Negli ultimi tempi si è acceso un dibattito interessante su diversi quotidiani ed in particolare su Il Mattino a proposito della storia borbonica o neoborbonica.  In estrema sintesi: 1)      i consueti “nemici” delle nostre tesi sono d’accordo sulla necessità di un riscatto del Sud  (cfr. L. Mascilli su Il Mattino del 23/2 e M. Martone 30/3): del resto è fin troppo evidente e innegabile che (da oltre 150 anni) esiste una questione meridionale e che negli ultimi anni è stata dimenticata e si è aggravata senza alcun intervento positivo; 2)      è evidente la diffusione delle idee neoborboniche e della storiografia neoborbonica soprattutto tra i giovani (come riconosciuto sempre da Mascilli, da M. Martone, Il Mattino 30/3/12 o, tra gli altri, da G. Oliva nell’introduzione del suo ultimo testo, “Un Regno che è stato grande. La storia negata dei Borboni di Napoli”, Mondadori, marzo 2012) così come è evidente l’assenza di un ricambio della vecchia generazione degli intellettuali ufficiali “napoletani” o meridionali che reagiscono seguendo due linee di comportamento:
a)      evitano dibattiti e confronti censurando interventi di segno contrario nei media da loro controllati;
b)      delegittimano le nostre posizioni semplicemente etichettando come “neoborboniche” tutte le tesi  contrarie e banalizzando i nostri contenuti (“i soliti primati”, le “nostalgie” ecc.) senza mai entrare nel merito e senza mai confrontare ricerche, documenti e dati continuamente aggiornati dalla nostra parte pur riconoscendo magari (Martone cit.) molte delle nostre tesi (tra tutte quella del “risorgimento” come massacro, colonizzazione e saccheggio delle “nostre ricchezze”);
c)      tentano (tenuto conto dei punti 1 e 2) di rompere la coincidenza Borbone-storia borbonica-identità-orgoglio-riscatto anche in maniera pretestuosa (ultimo esempio la vertenza “Borbone stranieri/Borbone napoletani” senza alcun dubbio risolta a favore della seconda ipotesi).

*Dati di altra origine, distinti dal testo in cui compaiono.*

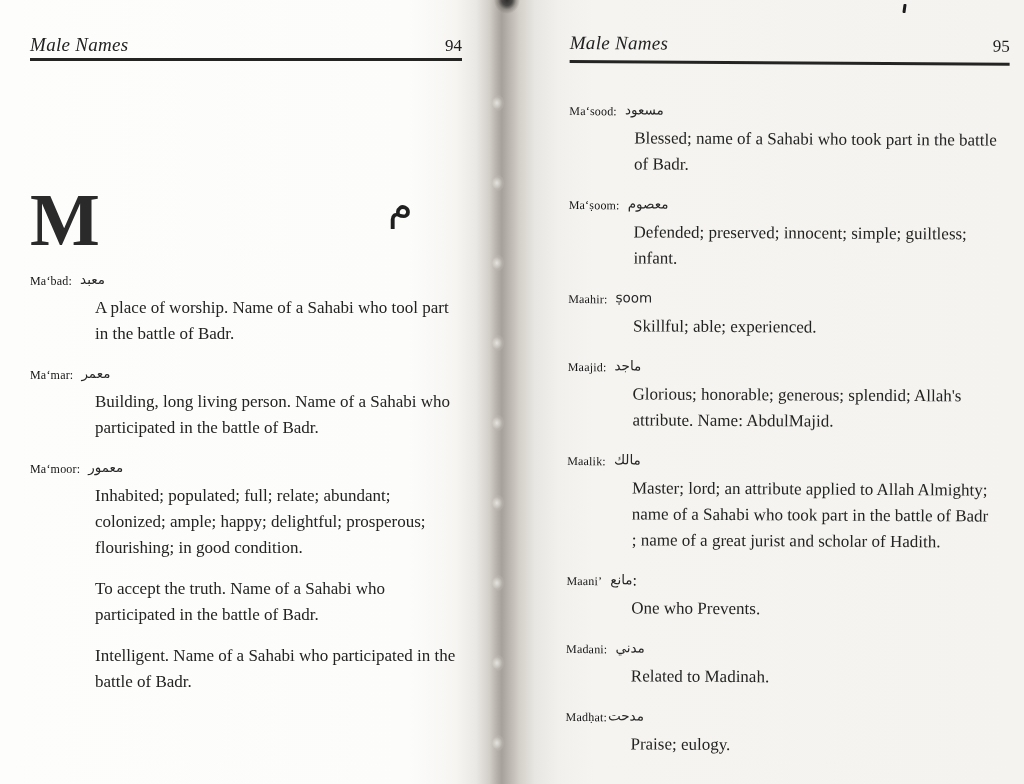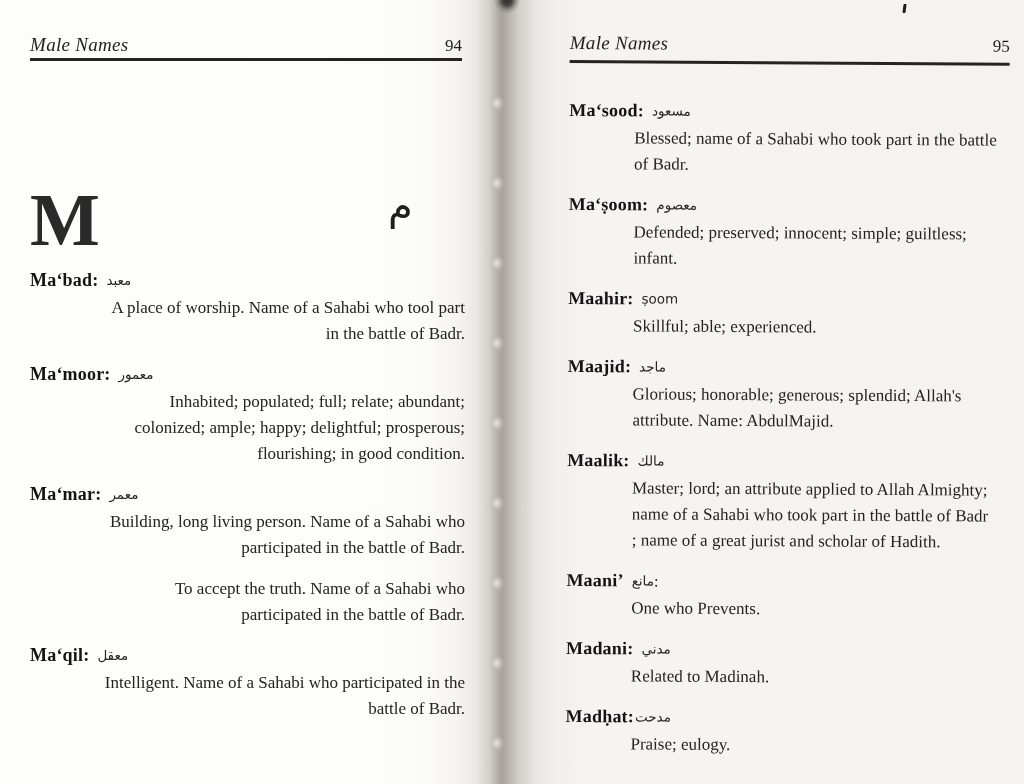--- a/index.html
+++ b/index.html
@@ -54,7 +54,7 @@
 
   .entry { margin-bottom: 15px; }
   .ehead { line-height: 24px; white-space: nowrap; }
-  .ename { font-weight: bold; font-size: 18px; color: #141414; letter-spacing: 0.2px; }
+  .ename { font-weight: normal; font-size: 12px; color: #141414; letter-spacing: 0.2px; }
   .earabic { font-family: "DejaVu Sans", sans-serif; font-size: 13.5px; color: #262626;
     margin-left: 8px; position: relative; top: -1px; margin-top: 8px; }
   .earabic.tight { margin-left: 1px; }

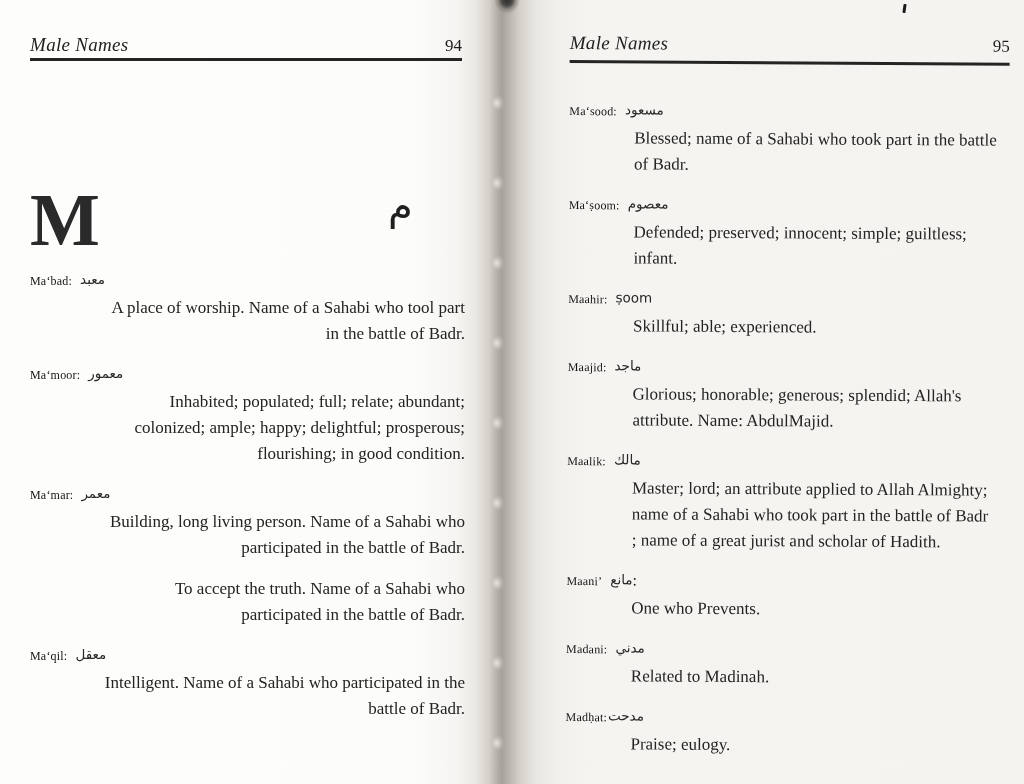--- a/index.html
+++ b/index.html
@@ -60,7 +60,7 @@
   .earabic.tight { margin-left: 1px; }
   .esuffix { font-size: 16px; color: #141414; }
   .edef { font-size: 17px; line-height: 26px; color: #232322; margin: 2px 0 0 65px; }
-  .page.left  .edef { width: 370px; text-align: right; }
+  .page.left  .edef { width: 370px; }
   .page.right .edef { width: 364px; }
 
   .stray-mark {

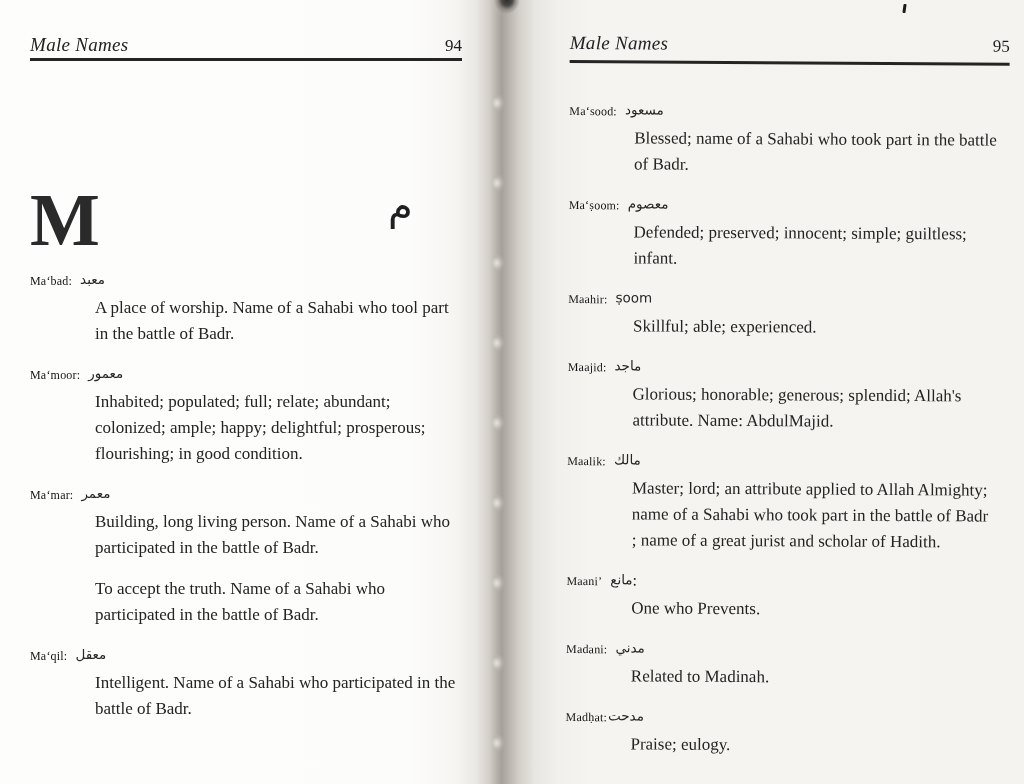--- a/index.html
+++ b/index.html
@@ -104,12 +104,12 @@
           <p class="edef">A place of worship. Name of a Sahabi who tool part in the battle of Badr.</p>
         </div>
         <div class="entry">
+          <div class="ehead"><span class="ename">Ma‘mar:</span><span class="earabic" dir="rtl">معمر</span></div>
+          <p class="edef">Building, long living person. Name of a Sahabi who participated in the battle of Badr.</p>
+        </div>
+        <div class="entry">
           <div class="ehead"><span class="ename">Ma‘moor:</span><span class="earabic" dir="rtl">معمور</span></div>
           <p class="edef">Inhabited; populated; full; relate; abundant; colonized; ample; happy; delightful; prosperous; flourishing; in good condition.</p>
-        </div>
-        <div class="entry">
-          <div class="ehead"><span class="ename">Ma‘mar:</span><span class="earabic" dir="rtl">معمر</span></div>
-          <p class="edef">Building, long living person. Name of a Sahabi who participated in the battle of Badr.</p>
         </div>
         <div class="entry">
           <p class="edef">To accept the truth. Name of a Sahabi who participated in the battle of Badr.</p>

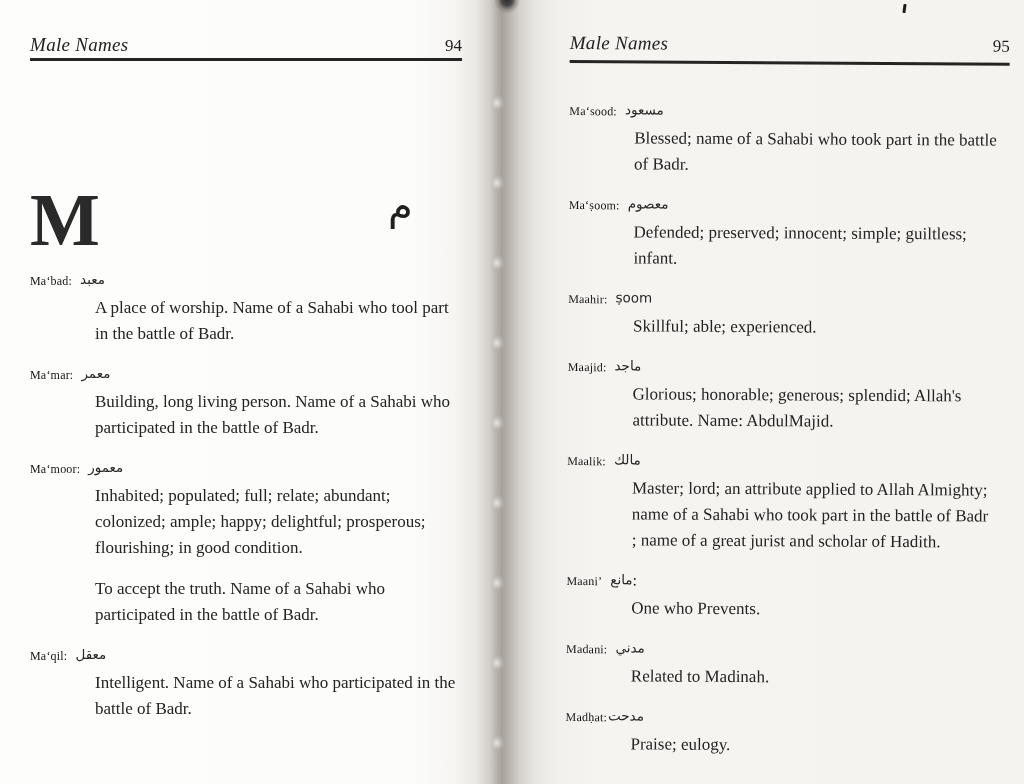--- a/index.html
+++ b/index.html
@@ -115,7 +115,6 @@
           <p class="edef">To accept the truth. Name of a Sahabi who participated in the battle of Badr.</p>
         </div>
         <div class="entry">
-          <div class="ehead"><span class="ename">Ma‘qil:</span><span class="earabic" dir="rtl">معقل</span></div>
           <p class="edef">Intelligent. Name of a Sahabi who participated in the battle of Badr.</p>
         </div>
       </div>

- Per questi motivi possiamo considerare giusta la strada da noi intrapresa fin dal 1993 come Movimento Neoborbonico con un obiettivo chiaro e preciso: formare e cambiare le nostre classi dirigenti: altro che “piangerci addosso”: cfr. M. Demarco, “Terronismo”, Piemme, 2011 e/o V. Cusenza, Il Mattino, 21/3/12): altro che “derive neoborboniche” (Martone cit.): i neoborbonici vogliono realmente il riscatto del Sud a differenza di tutti coloro che (in una vera e propria deriva, quella sì, culturale e politica), fermi sulle loro posizioni, hanno trascinato il Sud nelle condizioni che sappiamo dal 1860 ad oggi.   
- Gli attacchi dei consueti nemici delle tesi neoborboniche, allora, sono funzionali alla conservazione delle loro posizioni ideologiche egemoniche oltre che (dal 1860 ad oggi) alla difesa ovvia dei loro ruoli di assoluto privilegio come vecchie classi dirigenti responsabili oggettivamente della gravità della situazione attuale del Sud, poco propense (ovviamente) all’autocritica e molto propense ad attribuire ad altri le proprie colpe e la loro ormai storica incapacità di rappresentare il Sud (altro che le noiose colpevolizzazioni dei Borbone o della gente meridionale, altro che le “dipendenze dagli stranieri”, altro che improponibili e insostenibili origini genetiche o medioevali dei problemi meridionali).
- Le loro posizioni, del resto, sono  identiche da oltre 150 anni e sono le stesse posizioni che hanno creato (e che creano) le condizioni di subalternità che l’ex Regno delle Due Sicilie vive da un secolo e mezzo. Paradossalmente è dalle nostre tesi così legate al passato (e sostanzialmente inedite o certamente mai predominanti in tutti questi anni) che possono venire fuori i riferimenti necessari per il riscatto degli antichi popoli meridionali.
- Di qui il successo e il consenso crescente delle nostre iniziative. Di qui gli attacchi dei nostri avversari. Di qui la necessità delle nostre battaglie culturali prima di qualsiasi altro tipo di sfida di carattere non solo culturale. 
Napoli, 28 marzo 2012, Gennaro De Crescenzo (Commissione Cultura – “Parlamento delle Due Sicilie”).